As it turned out it was pretty easy.

Sound Proofing Tiles
On the left I have laid 6 tiles on the underside of the top of the box to determine how I will trim the tiles.  The tiles cut fairly easily with a long razor knife, but I did go through 4 blades to finish the project.
Sailor's Solutions states that the adhesive on the back of the tiles is very "aggressive", and I would have to agree.  As long as you just lightly touch the tile to the surface you can pull it off to re-position, but once the glue grabs it will have to be scrapped off.
Sailor's Solution also states that you don't need to use seam tape with the tiles, but I chose to use the tape anyway.  On the right is the inside of the port panel in place.
Sound Proofing on Inside of the Port Panel

Sound Proofing on Inside of Starboard Panel
And this is the starboard panel.  With the box closed the sound reduction is not that great, but I didn't expect it to be.  I still have some small sections of the panels that are not covered with the sound proofing material, but a big problem is that the whole aft end of the engine compartment is open to the area under the cockpit and the cockpit lockers.  I will have to cover those areas with the tiles before I achieve any meaningful reduction in the engine sound in the cabin or cockpit.
The ultimate problem is the V-Drive.  Since the power comes off the forward end of the engine it is impossible to seal off the engine compartment from the bilge area.  So, no matter what I do about the aft end of the engine compartment, engine noise will always escape into the area under the cabin sole.
For now I have declared the engine box complete and I'm on to the other projects that must be completed before I can leave this fall (2008) on another cruise. There is till work to do on this box, but it is time to go sailing.
Adding Latches
Using thumb screws to secure the sides of the engine box to the front never really worked.  It could have worked well, but I never got the screws to line up correctly with the threaded inserts.
So I've been looking for another way to keep the box together when underway.
In May 2012 I was ordering some hardware from the McMaster-Carr online catalogue and noticed they have a large selection of stainless steel draw latches.  I wasn't sure how this might work on the engine box, so I ordered two different types of latches.

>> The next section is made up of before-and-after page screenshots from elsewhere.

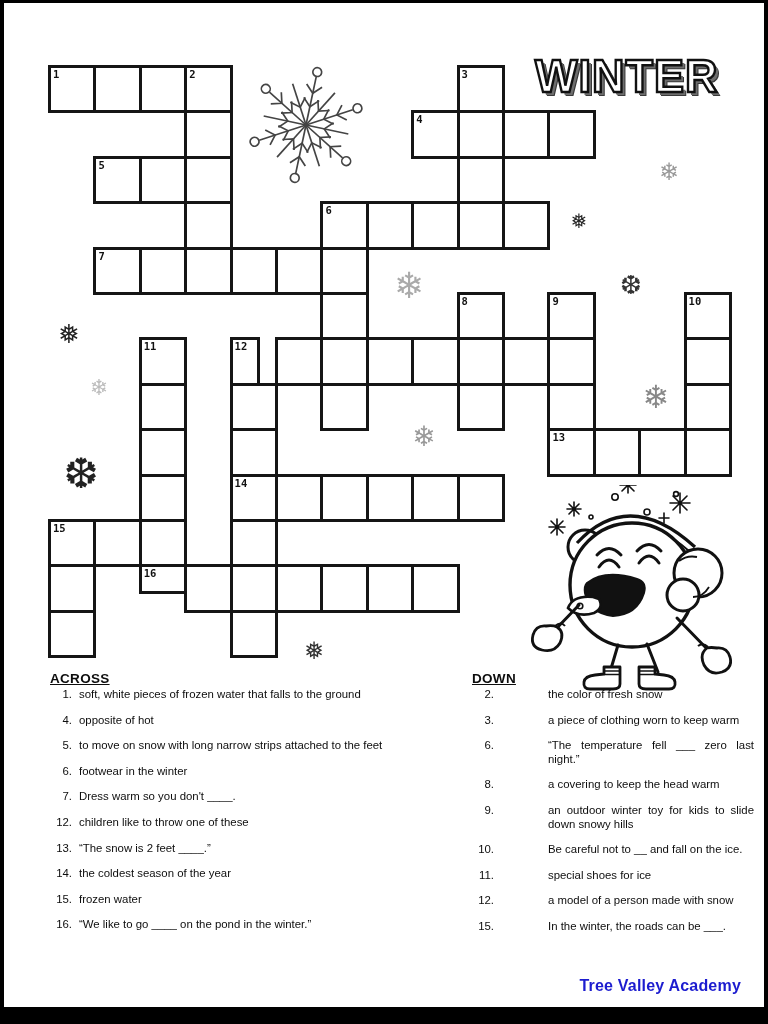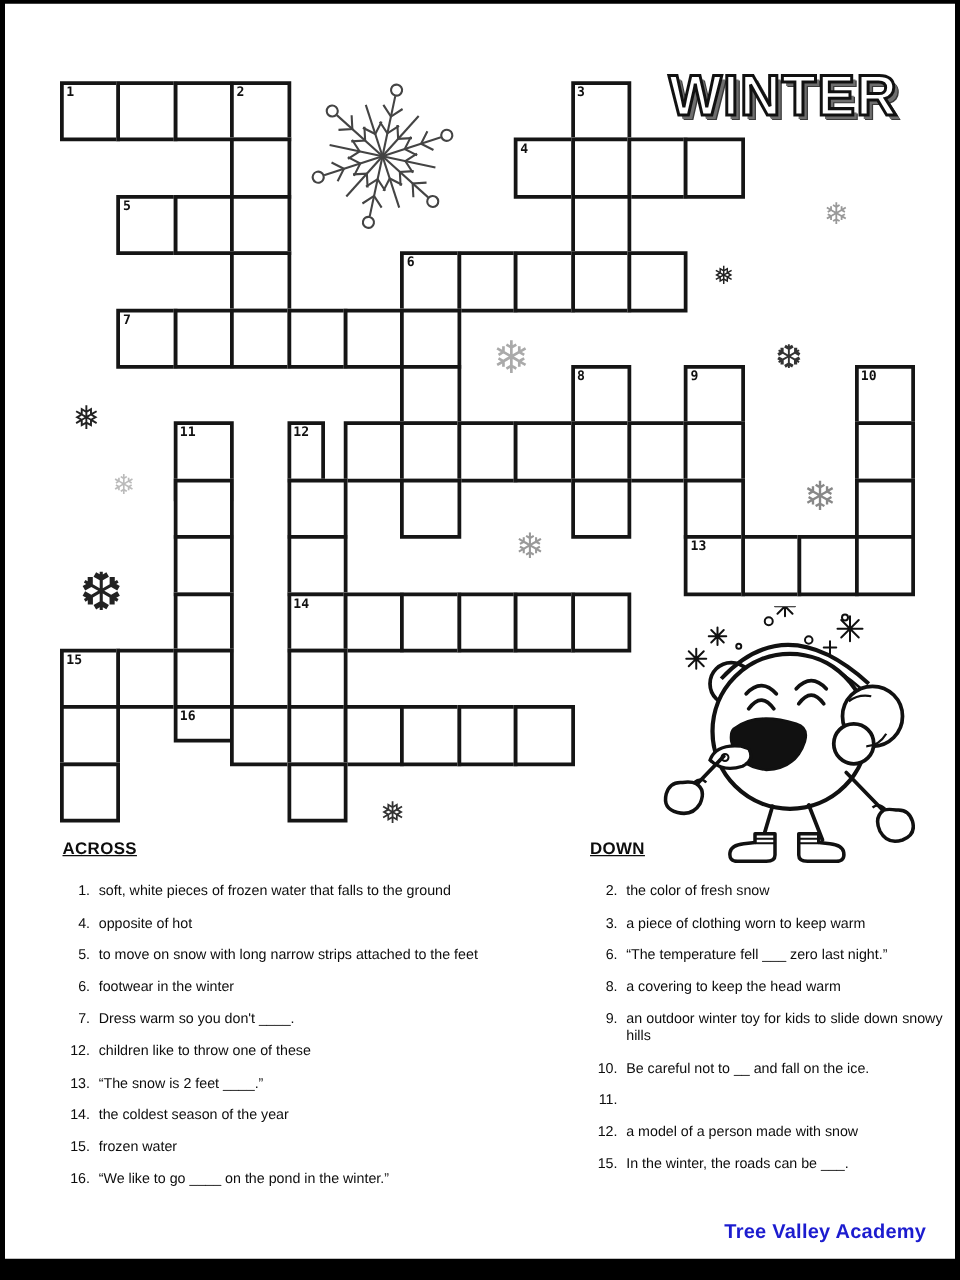--- a/index.html
+++ b/index.html
@@ -41,7 +41,7 @@
   .clue-col{position:absolute;color:#111;}
   .clue-heading{
     font-size:13.5px;font-weight:bold;text-decoration:underline;
-    letter-spacing:0.3px;margin-bottom:21px;color:#0d0d0d;
+    letter-spacing:0.3px;margin-bottom:2px;color:#0d0d0d;
   }
   .clue{display:flex;margin-bottom:12px;font-size:11.4px;line-height:13.6px;color:#0d0d0d;}
   .clue .num{width:22px;text-align:right;flex:0 0 22px;margin-right:7px;}

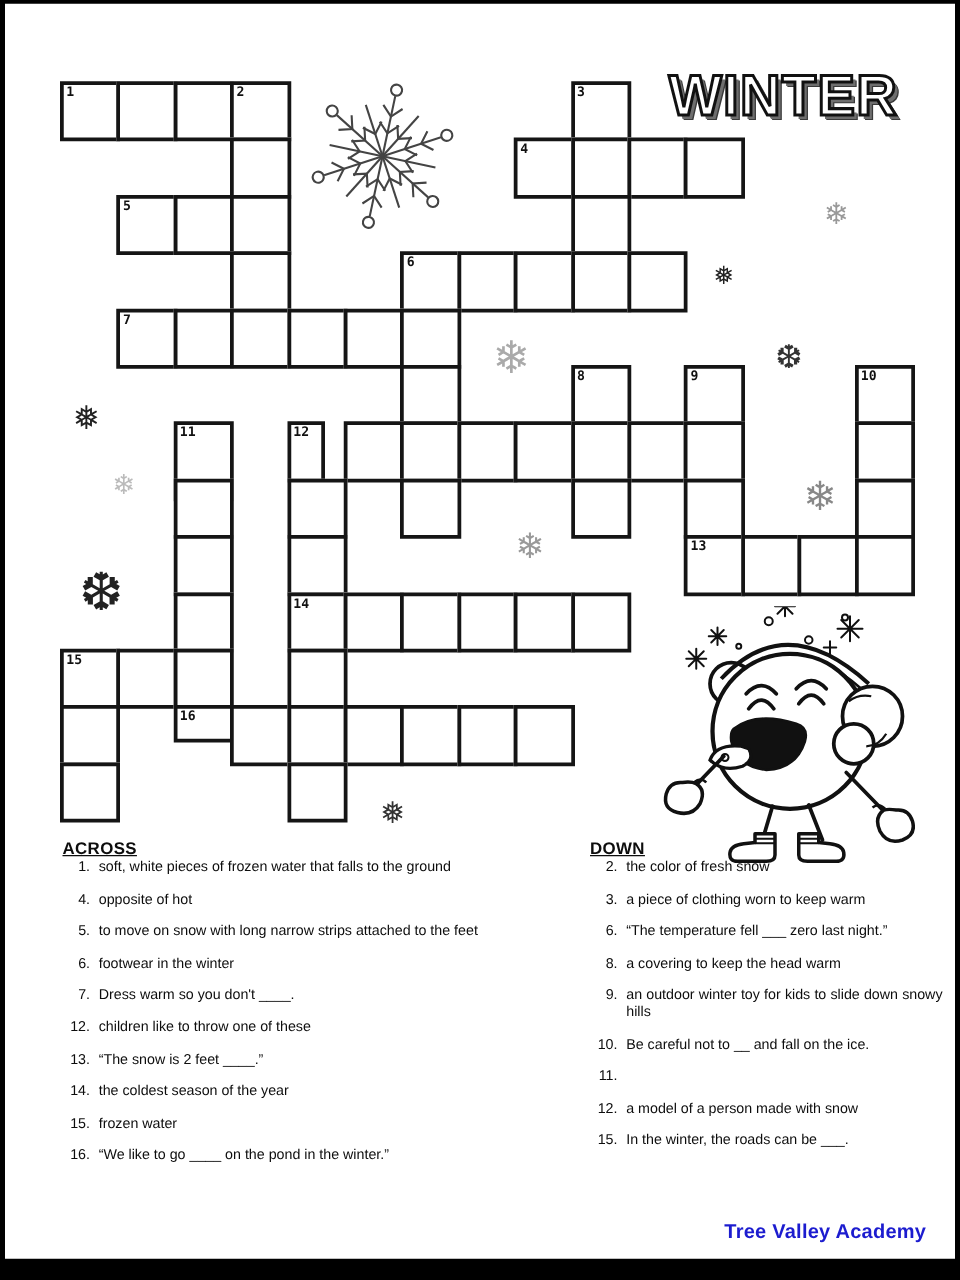--- a/index.html
+++ b/index.html
@@ -46,7 +46,7 @@
   .clue{display:flex;margin-bottom:12px;font-size:11.4px;line-height:13.6px;color:#0d0d0d;}
   .clue .num{width:22px;text-align:right;flex:0 0 22px;margin-right:7px;}
   .clue .txt{flex:1;}
-  .down-col .clue .txt{text-align:justify;}
+  .down-col .clue .txt{text-align:justify;margin-left:47px;}
   
   .footer-brand{
     position:absolute;right:23px;top:974px;

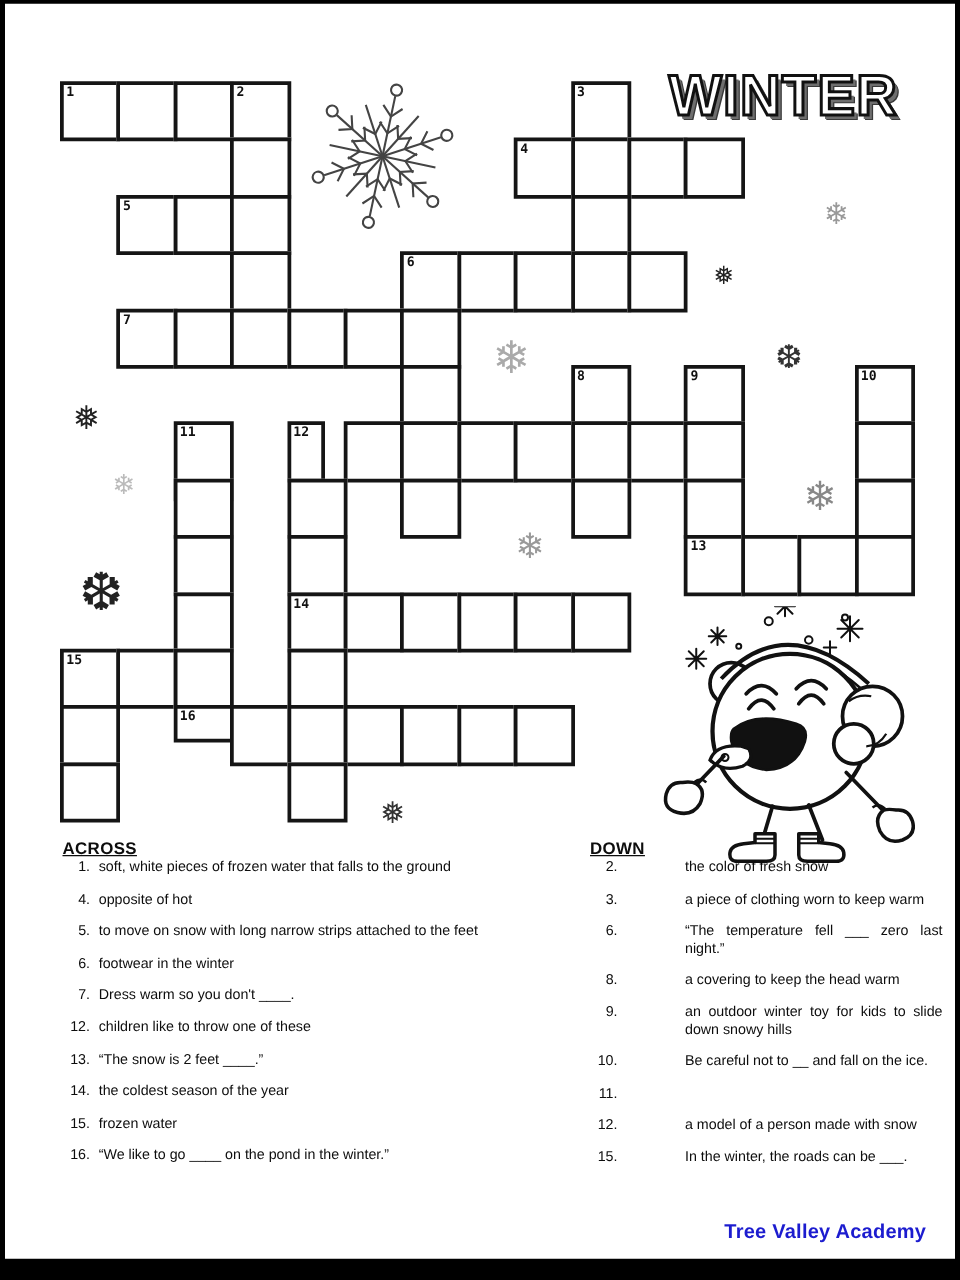--- a/index.html
+++ b/index.html
@@ -389,6 +389,7 @@
         </div>
         <div class="clue">
           <span class="num">11.</span>
+          <div class="txt">special shoes for ice</div>
         </div>
         <div class="clue">
           <span class="num">12.</span>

Draw Latches on the Engine Box

Close-Up of the Draw Latch
I ordered a set of corner-mount compression spring latches, thinking that would be the solution.  I also ordered a pair of their versatile-mount latches that included a variety of strikes.
Turns out I could not make the corner mount latches work,  but the versatile-mount latches seem to work very well.
As shown in the picture above I mounted one latch on each side of the box and the two strikes on the front (photo on the left).  The latches draw the sides and the front tightly together.
I think I will add a couple of more latches to hold the top to the sides and front, but for now the weight of the top should keep it in place.  I wanted to secure the latches with 1/8" Fast Pins, but the smallest I could find was 3/16".  So I've used Hitch Pins instead.  These are from Lowes and are not stainless, but I don't think that will matter much for this application.